#### Task brief
Skip the pictures, please, and write out exactly the lines from the opening of the data through the line containing "Pablo Silver Nicotine Pouches - Pear".

Difference listings

════════

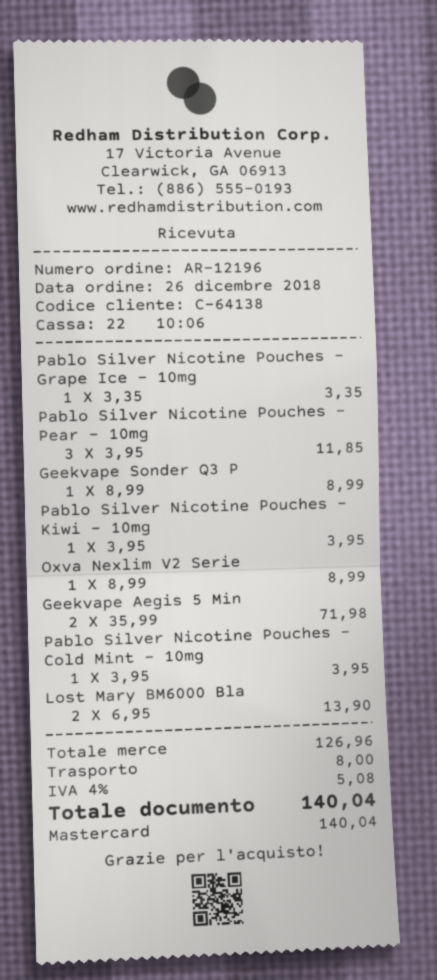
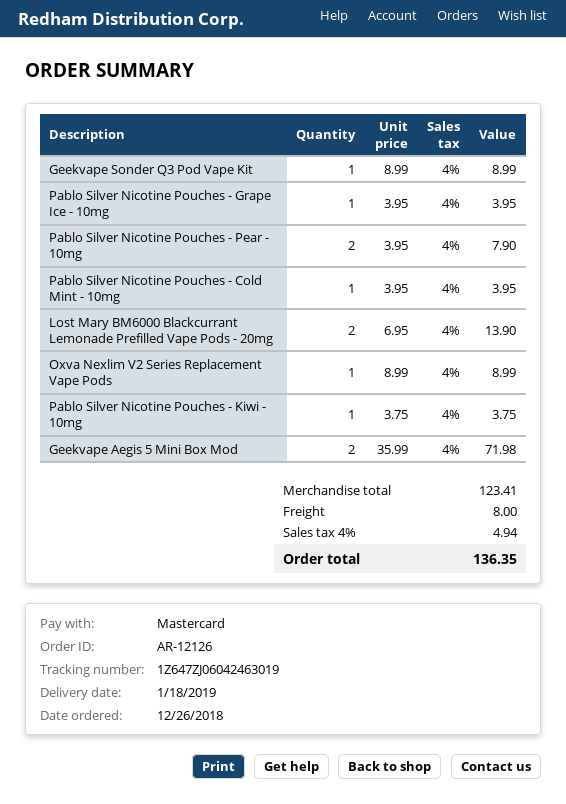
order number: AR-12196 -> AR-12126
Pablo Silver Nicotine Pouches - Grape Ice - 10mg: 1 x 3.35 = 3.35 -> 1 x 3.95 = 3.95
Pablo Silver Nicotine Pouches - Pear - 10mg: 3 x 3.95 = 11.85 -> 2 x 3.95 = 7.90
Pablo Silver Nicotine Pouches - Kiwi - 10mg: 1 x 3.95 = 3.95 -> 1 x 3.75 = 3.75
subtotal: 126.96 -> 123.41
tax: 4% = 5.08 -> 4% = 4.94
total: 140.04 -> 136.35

════════

#### Response to this task
order number: AR-12196 -> AR-12126
Pablo Silver Nicotine Pouches - Grape Ice - 10mg: 1 x 3.35 = 3.35 -> 1 x 3.95 = 3.95
Pablo Silver Nicotine Pouches - Pear - 10mg: 3 x 3.95 = 11.85 -> 2 x 3.95 = 7.90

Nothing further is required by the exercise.